* **YOUR INSTRUCTIONS**: If a picture appears among the records, leave it out and set down everything else exactly as it stands.
-------- PROVIDED DATA --------
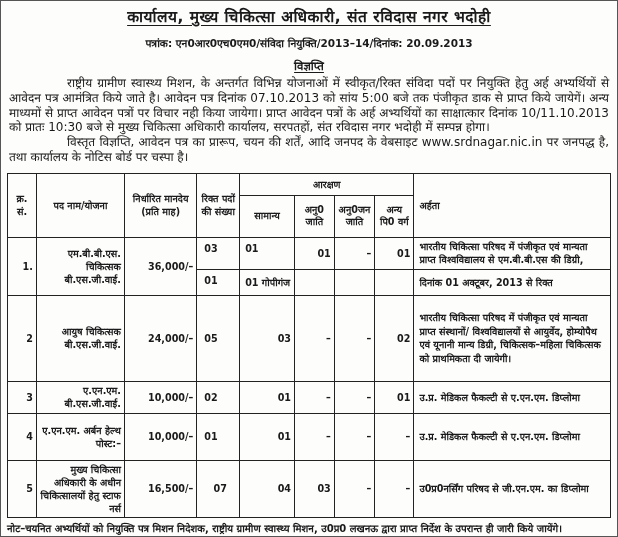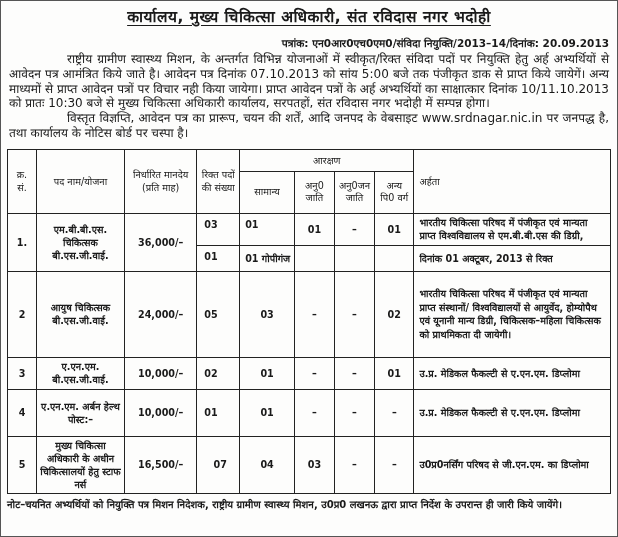--- a/index.html
+++ b/index.html
@@ -29,11 +29,11 @@
   }
   .ref-row {
     display: flex;
-    justify-content: flex-end;
+    justify-content: center;
     align-items: baseline;
     font-size: 10.5px;
     font-weight: 600;
-    margin: 8px 2px 2px 2px;
+    margin: 8px 2px 8px 2px;
   }
   .notice-heading {
     text-align: center;

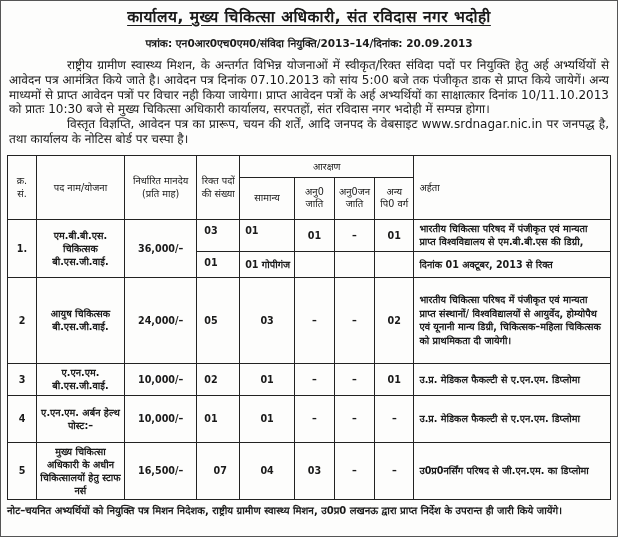--- a/index.html
+++ b/index.html
@@ -116,6 +116,7 @@
     <span>दिनांक: 20.09.2013</span>
   </div>
 
+  <div class="notice-heading">विज्ञप्ति</div>
 
   <p class="body-text indent">राष्ट्रीय ग्रामीण स्वास्थ्य मिशन, के अन्तर्गत विभिन्न योजनाओं में स्वीकृत/रिक्त संविदा पदों पर नियुक्ति हेतु अर्ह अभ्यर्थियों से आवेदन पत्र आमंत्रित किये जाते है। आवेदन पत्र दिनांक 07.10.2013 को सांय 5:00 बजे तक पंजीकृत डाक से प्राप्त किये जायेगें। अन्य माध्यमों से प्राप्त आवेदन पत्रों पर विचार नही किया जायेगा। प्राप्त आवेदन पत्रों के अर्ह अभ्यर्थियों का साक्षात्कार दिनांक 10/11.10.2013 को प्रातः 10:30 बजे से मुख्य चिकित्सा अधिकारी कार्यालय, सरपतहों, संत रविदास नगर भदोही में सम्पन्न होगा।</p>
   <p class="body-text indent">विस्तृत विज्ञप्ति, आवेदन पत्र का प्रारूप, चयन की शर्तें, आदि जनपद के वेबसाइट www.srdnagar.nic.in पर जनपद्ध है, तथा कार्यालय के नोटिस बोर्ड पर चस्पा है।</p>

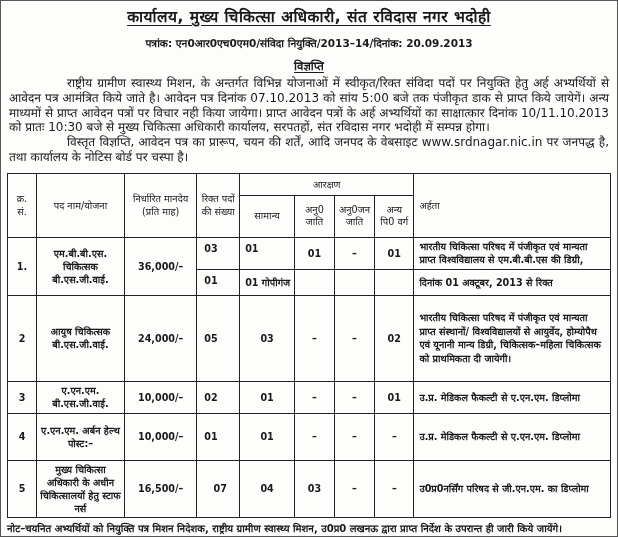--- a/index.html
+++ b/index.html
@@ -65,7 +65,7 @@
     padding: 2px 3px;
     overflow: hidden;
   }
-  .notice-table th { text-align: center; font-weight: 400; }
+  .notice-table th { text-align: center; font-weight: 700; }
   .notice-table td { text-align: center; }
   .notice-table td.left, .notice-table th.left { text-align: left; padding-left: 5px; }
   .notice-table td.qual {

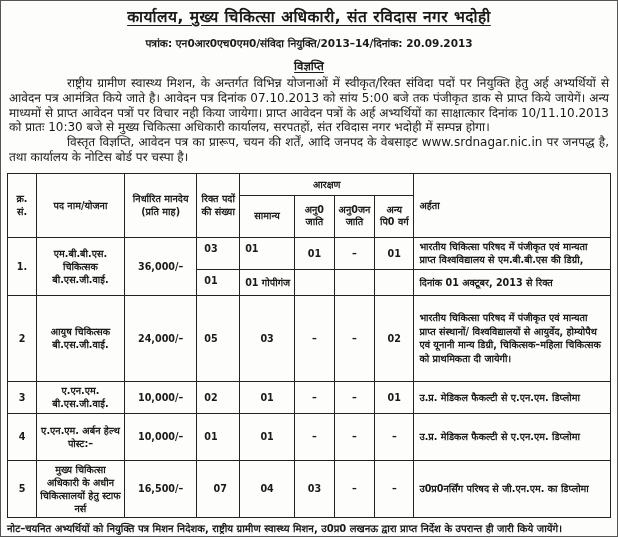--- a/index.html
+++ b/index.html
@@ -66,7 +66,7 @@
     overflow: hidden;
   }
   .notice-table th { text-align: center; font-weight: 700; }
-  .notice-table td { text-align: center; }
+  .notice-table td { text-align: right; }
   .notice-table td.left, .notice-table th.left { text-align: left; padding-left: 5px; }
   .notice-table td.qual {
     text-align: left;

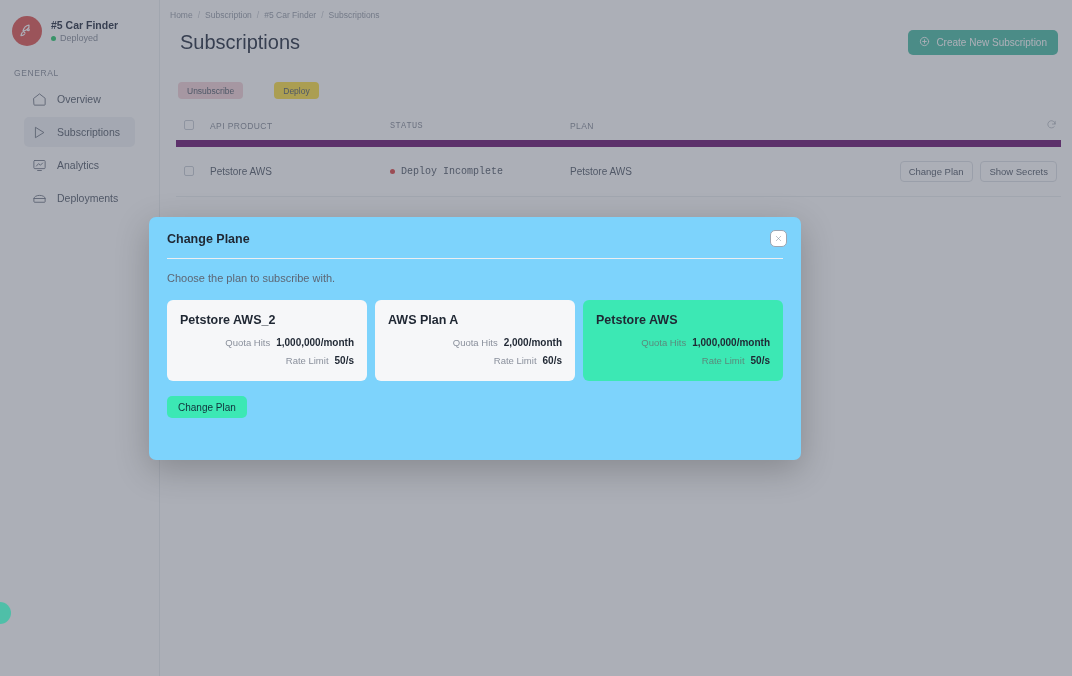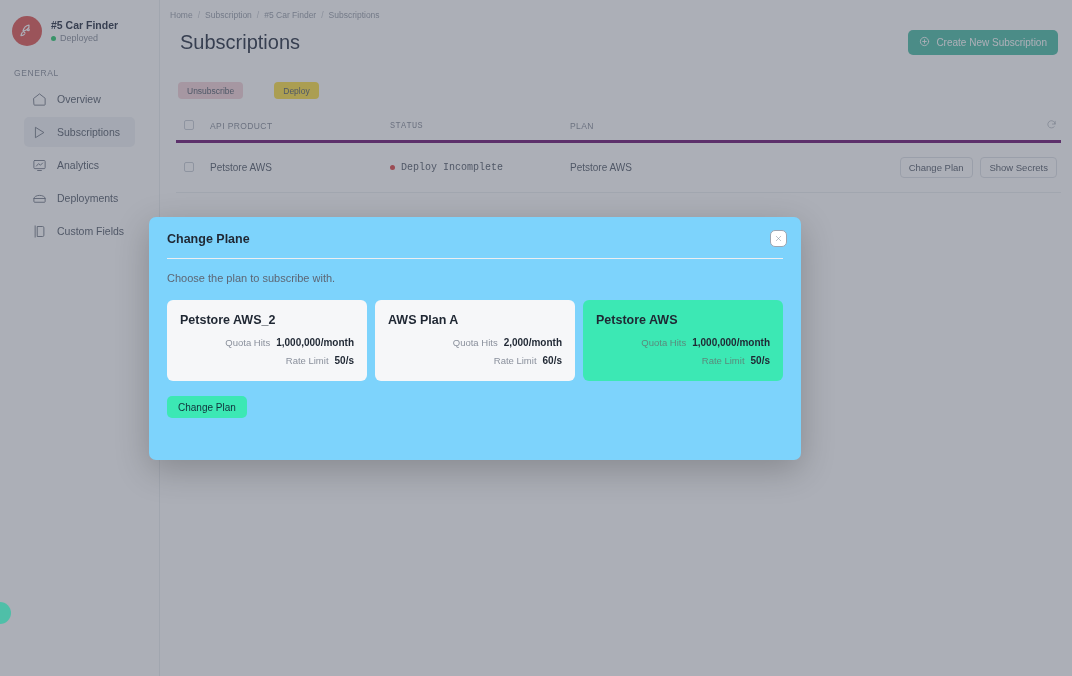--- a/index.html
+++ b/index.html
@@ -95,7 +95,7 @@
   .tbl thead th {
     font-size: 8.5px; color: #8a909c; font-weight: normal;
     letter-spacing: 0.4px; text-align: left;
-    padding: 7px 0 7px 0; border-bottom: 3px solid #701a75;
+    padding: 7px 0 7px 0; border-bottom: 7px solid #701a75;
     text-transform: uppercase;
   }
   .tbl tbody td {

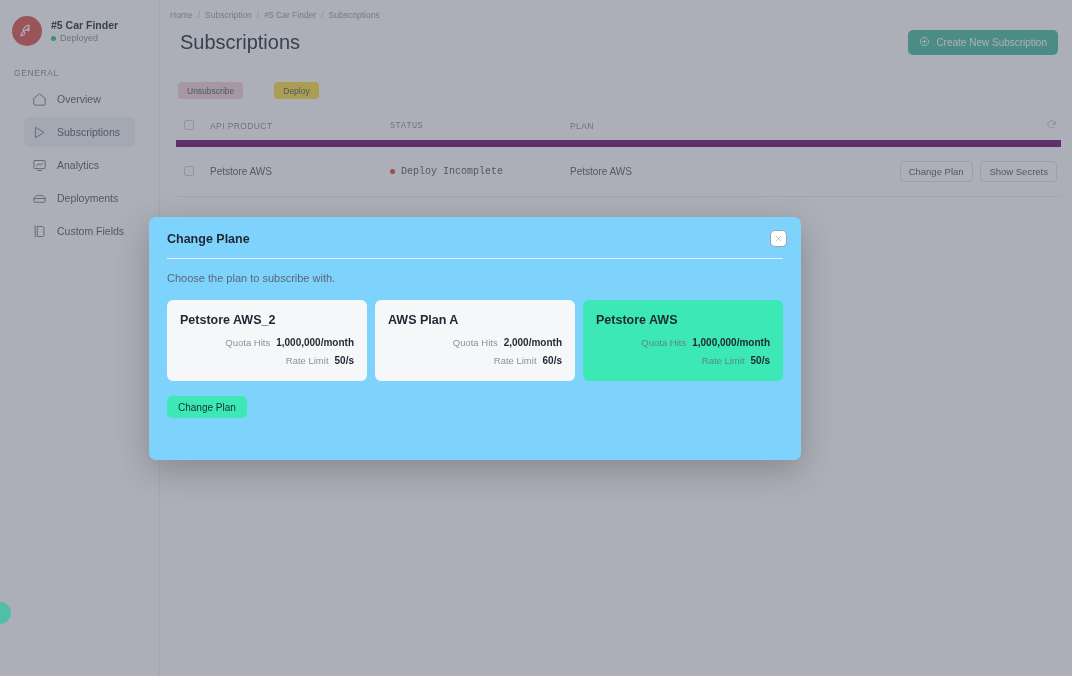--- a/index.html
+++ b/index.html
@@ -237,15 +237,6 @@
         <span class="nav-label">Deployments</span>
       </div>
 
-      <div class="nav-item">
-        <span class="nav-icon">
-          <svg viewBox="0 0 24 24" stroke-linecap="round" stroke-linejoin="round">
-              <path d="M5 3v18"></path>
-              <path d="M9 4h8a2 2 0 0 1 2 2v12a2 2 0 0 1-2 2H9z"></path>
-            </svg>
-        </span>
-        <span class="nav-label">Custom Fields</span>
-      </div>
 
     </nav>
   </aside>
--------
* **EXERCISE RESULT**:
--- a/index.html
+++ b/index.html
@@ -29,11 +29,11 @@
   }
   .ref-row {
     display: flex;
-    justify-content: flex-end;
+    justify-content: center;
     align-items: baseline;
     font-size: 10.5px;
     font-weight: 600;
-    margin: 8px 2px 2px 2px;
+    margin: 8px 2px 8px 2px;
   }
   .notice-heading {
     text-align: center;

--- a/index.html
+++ b/index.html
@@ -116,6 +116,7 @@
     <span>दिनांक: 20.09.2013</span>
   </div>
 
+  <div class="notice-heading">विज्ञप्ति</div>
 
   <p class="body-text indent">राष्ट्रीय ग्रामीण स्वास्थ्य मिशन, के अन्तर्गत विभिन्न योजनाओं में स्वीकृत/रिक्त संविदा पदों पर नियुक्ति हेतु अर्ह अभ्यर्थियों से आवेदन पत्र आमंत्रित किये जाते है। आवेदन पत्र दिनांक 07.10.2013 को सांय 5:00 बजे तक पंजीकृत डाक से प्राप्त किये जायेगें। अन्य माध्यमों से प्राप्त आवेदन पत्रों पर विचार नही किया जायेगा। प्राप्त आवेदन पत्रों के अर्ह अभ्यर्थियों का साक्षात्कार दिनांक 10/11.10.2013 को प्रातः 10:30 बजे से मुख्य चिकित्सा अधिकारी कार्यालय, सरपतहों, संत रविदास नगर भदोही में सम्पन्न होगा।</p>
   <p class="body-text indent">विस्तृत विज्ञप्ति, आवेदन पत्र का प्रारूप, चयन की शर्तें, आदि जनपद के वेबसाइट www.srdnagar.nic.in पर जनपद्ध है, तथा कार्यालय के नोटिस बोर्ड पर चस्पा है।</p>

--- a/index.html
+++ b/index.html
@@ -65,7 +65,7 @@
     padding: 2px 3px;
     overflow: hidden;
   }
-  .notice-table th { text-align: center; font-weight: 400; }
+  .notice-table th { text-align: center; font-weight: 700; }
   .notice-table td { text-align: center; }
   .notice-table td.left, .notice-table th.left { text-align: left; padding-left: 5px; }
   .notice-table td.qual {

--- a/index.html
+++ b/index.html
@@ -66,7 +66,7 @@
     overflow: hidden;
   }
   .notice-table th { text-align: center; font-weight: 700; }
-  .notice-table td { text-align: center; }
+  .notice-table td { text-align: right; }
   .notice-table td.left, .notice-table th.left { text-align: left; padding-left: 5px; }
   .notice-table td.qual {
     text-align: left;

--- a/index.html
+++ b/index.html
@@ -95,7 +95,7 @@
   .tbl thead th {
     font-size: 8.5px; color: #8a909c; font-weight: normal;
     letter-spacing: 0.4px; text-align: left;
-    padding: 7px 0 7px 0; border-bottom: 3px solid #701a75;
+    padding: 7px 0 7px 0; border-bottom: 7px solid #701a75;
     text-transform: uppercase;
   }
   .tbl tbody td {

--- a/index.html
+++ b/index.html
@@ -237,15 +237,6 @@
         <span class="nav-label">Deployments</span>
       </div>
 
-      <div class="nav-item">
-        <span class="nav-icon">
-          <svg viewBox="0 0 24 24" stroke-linecap="round" stroke-linejoin="round">
-              <path d="M5 3v18"></path>
-              <path d="M9 4h8a2 2 0 0 1 2 2v12a2 2 0 0 1-2 2H9z"></path>
-            </svg>
-        </span>
-        <span class="nav-label">Custom Fields</span>
-      </div>
 
     </nav>
   </aside>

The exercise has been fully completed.